EEG paroxysmal discharges did not necessarily predict a relapse, but changes in background activity with age showed correlations with rate of seizure recurrence. In patients without relapse, the background showed an increased maturation in mean frequency, with decrease in slow waves and increased alpha activity, during AED control before drug withdrawal. 
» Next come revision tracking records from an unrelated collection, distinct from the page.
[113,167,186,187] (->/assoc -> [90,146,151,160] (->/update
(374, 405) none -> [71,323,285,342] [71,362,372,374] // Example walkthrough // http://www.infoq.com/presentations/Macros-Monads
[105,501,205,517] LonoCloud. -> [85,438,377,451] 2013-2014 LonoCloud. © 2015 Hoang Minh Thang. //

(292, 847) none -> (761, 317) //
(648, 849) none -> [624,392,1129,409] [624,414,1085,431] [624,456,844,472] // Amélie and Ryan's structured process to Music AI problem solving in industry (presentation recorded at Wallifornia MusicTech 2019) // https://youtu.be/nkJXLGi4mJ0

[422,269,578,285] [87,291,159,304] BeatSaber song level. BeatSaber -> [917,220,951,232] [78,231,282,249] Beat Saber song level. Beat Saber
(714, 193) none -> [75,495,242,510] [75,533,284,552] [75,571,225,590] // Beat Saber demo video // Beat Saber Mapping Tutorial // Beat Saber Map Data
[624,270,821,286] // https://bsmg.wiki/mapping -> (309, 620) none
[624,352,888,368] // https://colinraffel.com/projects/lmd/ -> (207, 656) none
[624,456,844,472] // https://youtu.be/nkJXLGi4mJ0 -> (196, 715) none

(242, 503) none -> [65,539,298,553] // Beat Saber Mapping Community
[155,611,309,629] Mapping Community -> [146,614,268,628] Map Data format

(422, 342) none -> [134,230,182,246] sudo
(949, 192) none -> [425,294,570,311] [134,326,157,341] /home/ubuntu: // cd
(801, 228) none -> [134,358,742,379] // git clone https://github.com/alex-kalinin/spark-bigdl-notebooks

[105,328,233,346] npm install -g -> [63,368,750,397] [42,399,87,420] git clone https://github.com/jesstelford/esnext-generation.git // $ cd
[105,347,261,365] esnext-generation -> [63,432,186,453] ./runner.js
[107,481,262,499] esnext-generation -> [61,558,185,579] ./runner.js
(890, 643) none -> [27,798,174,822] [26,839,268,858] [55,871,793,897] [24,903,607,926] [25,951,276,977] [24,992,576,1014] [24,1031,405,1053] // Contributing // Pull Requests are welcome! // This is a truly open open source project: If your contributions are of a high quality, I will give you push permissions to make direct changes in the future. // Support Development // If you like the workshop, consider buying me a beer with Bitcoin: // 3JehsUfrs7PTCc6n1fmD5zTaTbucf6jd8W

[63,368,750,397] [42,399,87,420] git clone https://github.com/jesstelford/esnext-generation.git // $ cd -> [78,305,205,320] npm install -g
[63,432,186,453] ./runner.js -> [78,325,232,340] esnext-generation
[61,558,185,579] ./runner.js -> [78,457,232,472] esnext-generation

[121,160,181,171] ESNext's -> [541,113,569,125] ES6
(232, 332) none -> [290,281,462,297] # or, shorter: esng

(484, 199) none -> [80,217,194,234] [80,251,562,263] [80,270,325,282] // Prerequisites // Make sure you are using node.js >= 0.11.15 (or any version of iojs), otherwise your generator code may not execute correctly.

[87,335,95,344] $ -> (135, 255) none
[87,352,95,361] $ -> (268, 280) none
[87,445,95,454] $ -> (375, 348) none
COMMENT. Age dependent factors are important in time of withdrawal of AED and in prognosis after attempted AED withdrawal. Epileptic syndromes have an age dependent onset and course, related to CNS maturation, and varying relapse rates. Most frequent relapse rates occurred in patients undergoing drug withdrawal in preadolescence, eg benign childhood epilepsy with centrotemporal spikes, and early adulthood, eg symptomatic partial epilepsies. The characteristic course of each epileptic syndrome should be considered when attempting AED withdrawal. Background activity in the EEG is also an important factor, the persistence of slow waves and decreased alpha activity indicating an increased risk of relapse.